**Instructions for the task:** Show each line of the entries below in which the word "explain" appears.

**Recorded data:**
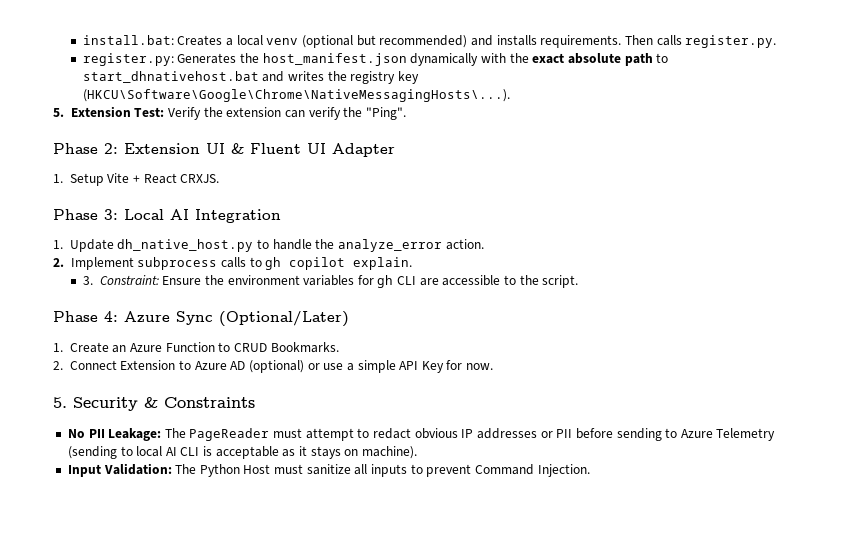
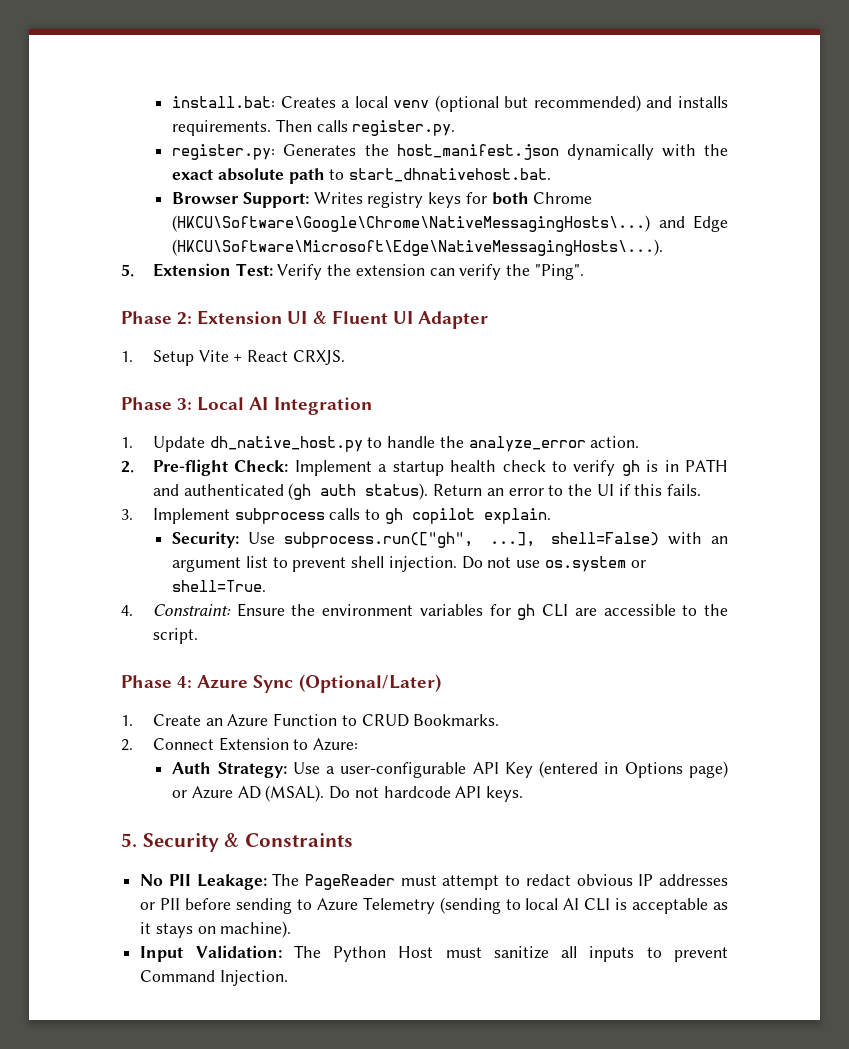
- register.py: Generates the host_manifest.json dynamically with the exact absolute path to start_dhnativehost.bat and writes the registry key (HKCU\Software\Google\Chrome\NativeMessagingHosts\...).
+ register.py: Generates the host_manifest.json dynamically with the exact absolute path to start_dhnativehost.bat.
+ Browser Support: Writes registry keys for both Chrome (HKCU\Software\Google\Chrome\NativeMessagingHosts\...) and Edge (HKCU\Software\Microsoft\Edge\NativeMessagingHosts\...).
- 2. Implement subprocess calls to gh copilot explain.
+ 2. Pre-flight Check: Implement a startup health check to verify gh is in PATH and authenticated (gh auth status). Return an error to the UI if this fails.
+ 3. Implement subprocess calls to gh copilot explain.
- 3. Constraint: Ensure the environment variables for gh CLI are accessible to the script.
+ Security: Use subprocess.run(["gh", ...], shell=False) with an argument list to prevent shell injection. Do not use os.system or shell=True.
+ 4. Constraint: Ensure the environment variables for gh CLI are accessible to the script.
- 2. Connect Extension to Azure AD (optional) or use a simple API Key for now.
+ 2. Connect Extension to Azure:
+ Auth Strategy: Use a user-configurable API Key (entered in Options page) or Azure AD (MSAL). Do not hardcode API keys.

**Response to this task:**
- 2. Implement subprocess calls to gh copilot explain.
+ 3. Implement subprocess calls to gh copilot explain.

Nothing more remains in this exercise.